A club, society or association that, in the opinion of the Minister, was not a charity within the meaning assigned by subsection 149.1(1) and that was organized and operated exclusively for social welfare, civic improvement, pleasure or recreation or for any other purpose except profit, no part of the income of which was payable to, or otherwise available for the personal benefit or, any proprietor, member or shareholder thereof unless the proprietor, member or shareholder was a club, society or association the primary purpose and function of which was the promotion of amateur athletics in Canada.

Qualified Donees
A term exclusive to the Income Tax Act. Qualified donees are a specific type of entities to which a registered national arts service organization may gift its funds and resources. For a full listing, see CRA’s web page.
Registered National Arts Service Organization
An organization that has been registered by the Minister of National Revenue under new section 149.1(6.4), and which registration has not been revoked.
Statute
An act of federal or provincial legislation which declares the law pertaining to a certain subject (e.g. the Income Tax Act, The Canada Corporations Act, the British Columbia Society Act, The New Brunswick Companies Act). Statutory law is legislatively created law.
Trust Document

A document which establishes a trust to hold property to be administered by Trustees for the benefit of others (see "Governing Documents").

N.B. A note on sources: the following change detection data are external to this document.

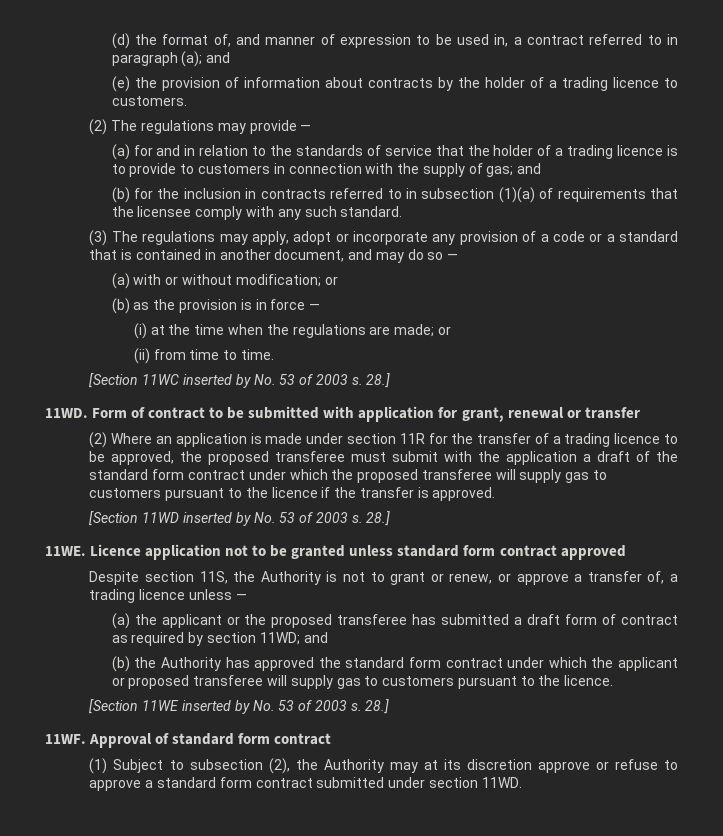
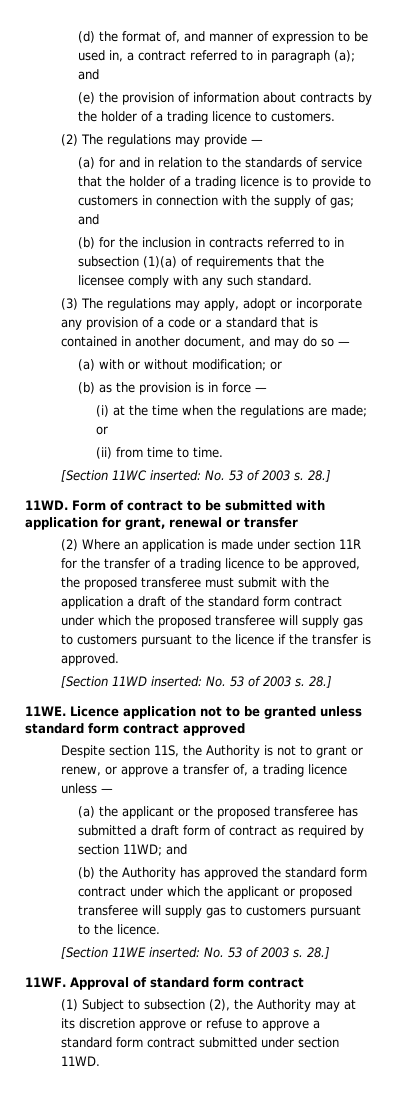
- [Section 11WC inserted by No. 53 of 2003 s.
+ [Section 11WC inserted: No. 53 of 2003 s.
- [Section 11WD inserted by No. 53 of 2003 s.
+ [Section 11WD inserted: No. 53 of 2003 s.
- [Section 11WE inserted by No. 53 of 2003 s.
+ [Section 11WE inserted: No. 53 of 2003 s.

Common features of a trust document include:

  • the name of the trust;
  • the name of the settlor(s) or the name of the person(s) making the declaration of trust;
  • the names of the original trustees;
  • the purposes of the trust;
  • the rules governing how the trustees will administer all property (including money) received;
  • an acknowledgement that the initial trust property (including money) has been transferred to and received by the trustee;
  • a provision in which the trustees give assurance that all property (including money) received will be applied only for the purposes outlined in the trust document;
  • a provision detailing how the trustees will be replaced;
  • the effective date of the document; and
  • the signatures of the trustees.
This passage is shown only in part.